• Required action
Copy every record below exactly as written, but leave out the pictures.

• Supplied data
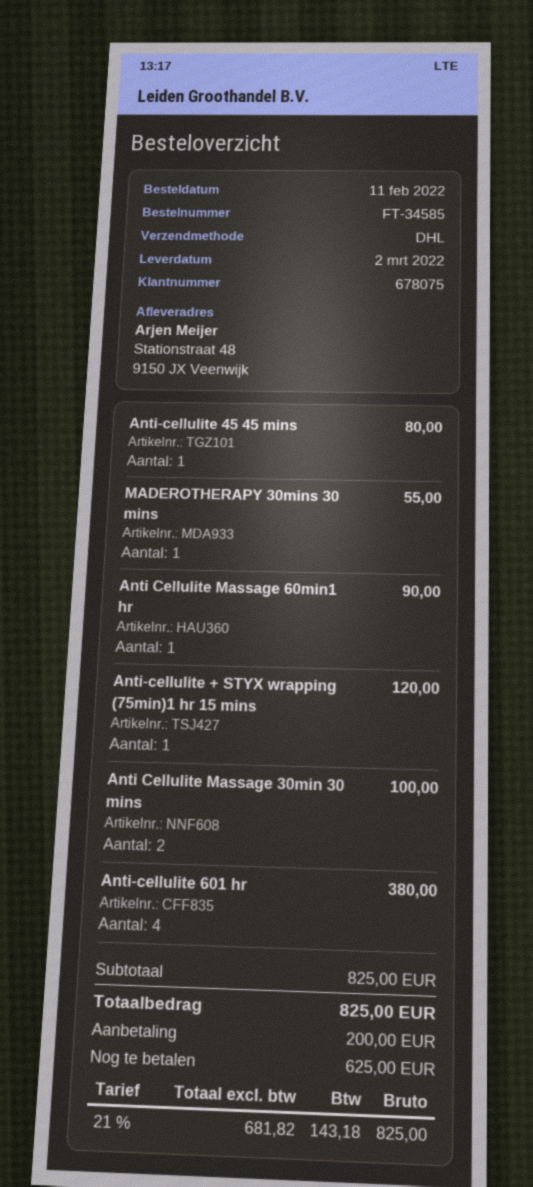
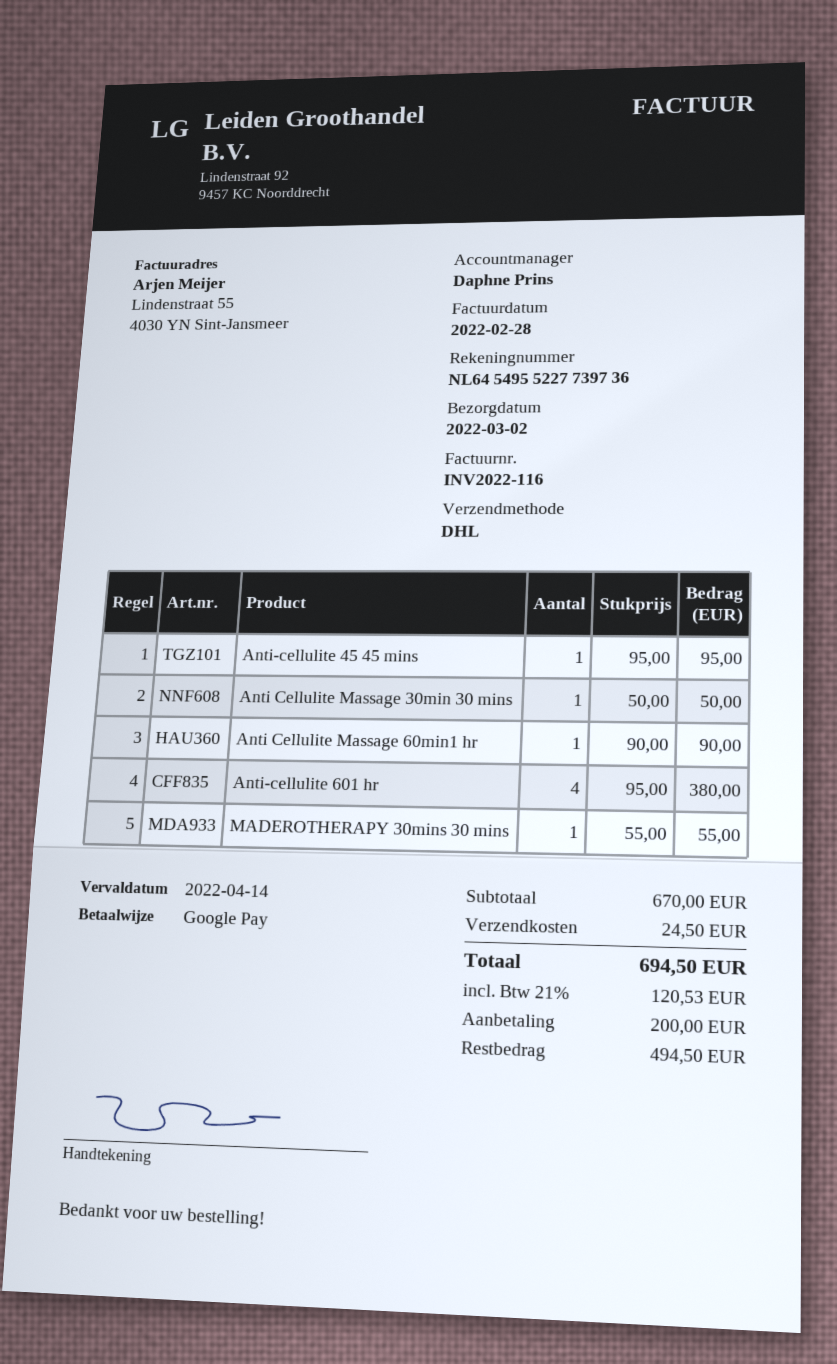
Anti-cellulite 45 45 mins: 1 for 80.00 -> 1 for 95.00
Anti-cellulite + STYX wrapping (75min)1 hr 15 mins: 1 for 120.00 -> none
Anti Cellulite Massage 30min 30 mins: 2 for 100.00 -> 1 for 50.00
subtotal: 825.00 -> 670.00
shipping: none -> 24.50
tax: 21% = 143.18 -> 21% = 120.53
total: 825.00 -> 694.50
balance: 625.00 -> 494.50

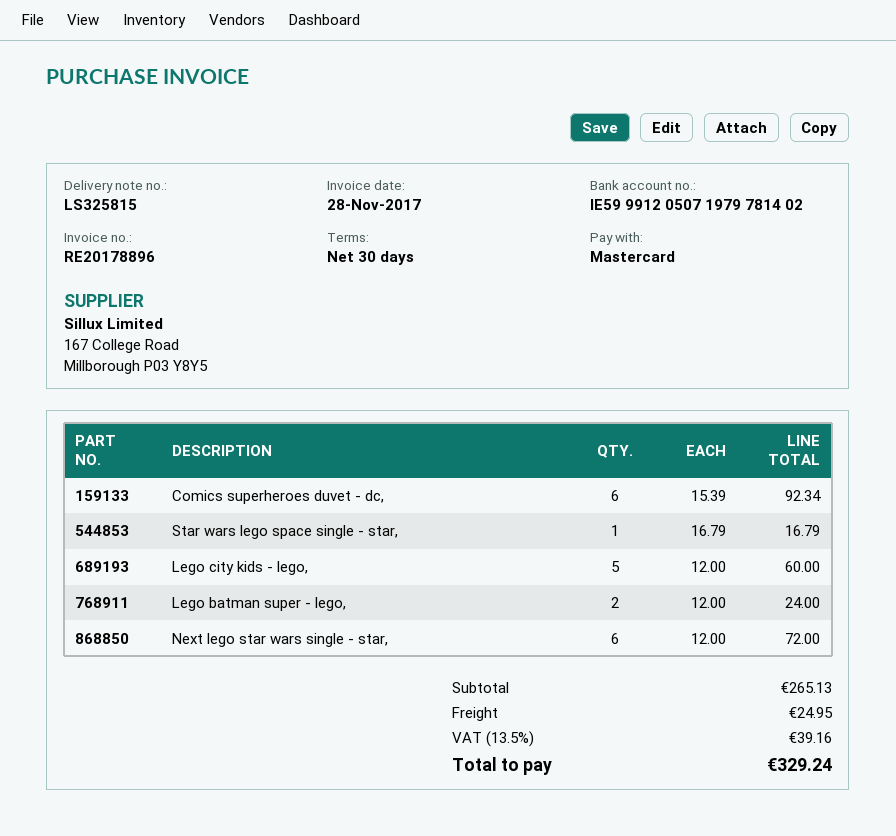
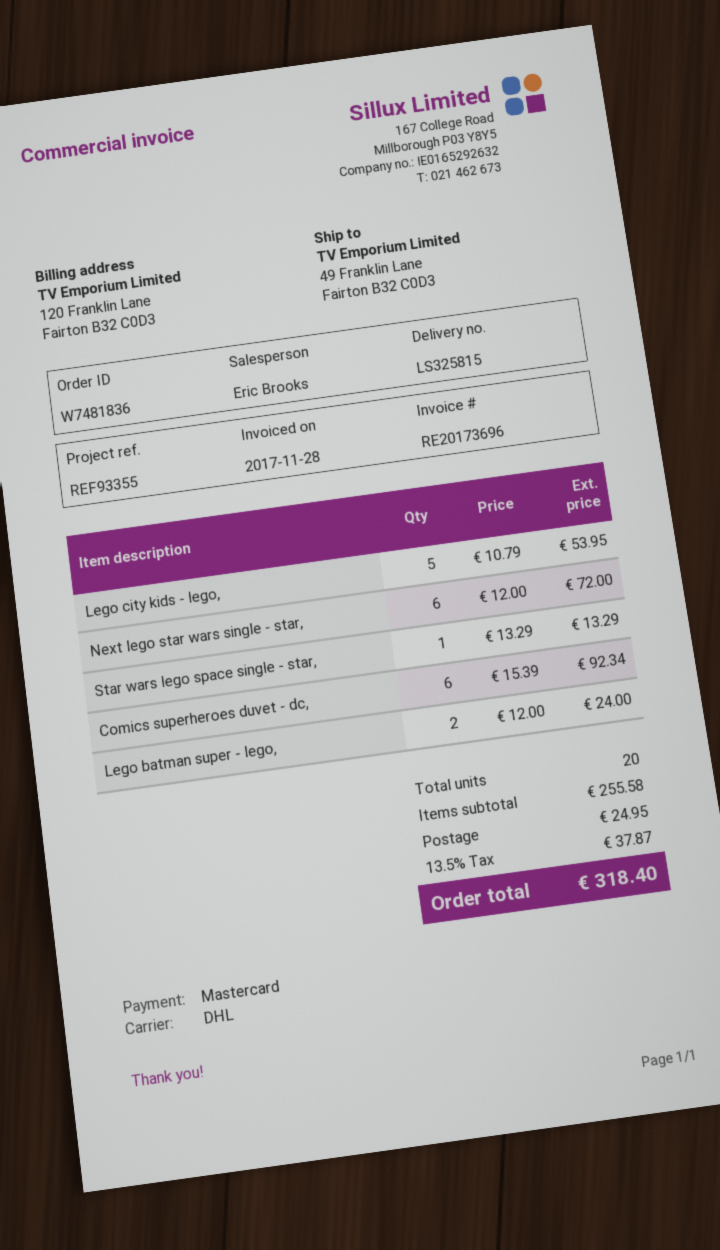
invoice number: RE20178896 -> RE20173696
Star wars lego space single - star,: 1 x 16.79 = 16.79 -> 1 x 13.29 = 13.29
Lego city kids - lego,: 5 x 12.00 = 60.00 -> 5 x 10.79 = 53.95
subtotal: 265.13 -> 255.58
tax: 13.5% = 39.16 -> 13.5% = 37.87
total: 329.24 -> 318.40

• Reply
Anti-cellulite 45 45 mins: 1 for 80.00 -> 1 for 95.00
Anti-cellulite + STYX wrapping (75min)1 hr 15 mins: 1 for 120.00 -> none
Anti Cellulite Massage 30min 30 mins: 2 for 100.00 -> 1 for 50.00
subtotal: 825.00 -> 670.00
shipping: none -> 24.50
tax: 21% = 143.18 -> 21% = 120.53
total: 825.00 -> 694.50
balance: 625.00 -> 494.50

invoice number: RE20178896 -> RE20173696
Star wars lego space single - star,: 1 x 16.79 = 16.79 -> 1 x 13.29 = 13.29
Lego city kids - lego,: 5 x 12.00 = 60.00 -> 5 x 10.79 = 53.95
subtotal: 265.13 -> 255.58
tax: 13.5% = 39.16 -> 13.5% = 37.87
total: 329.24 -> 318.40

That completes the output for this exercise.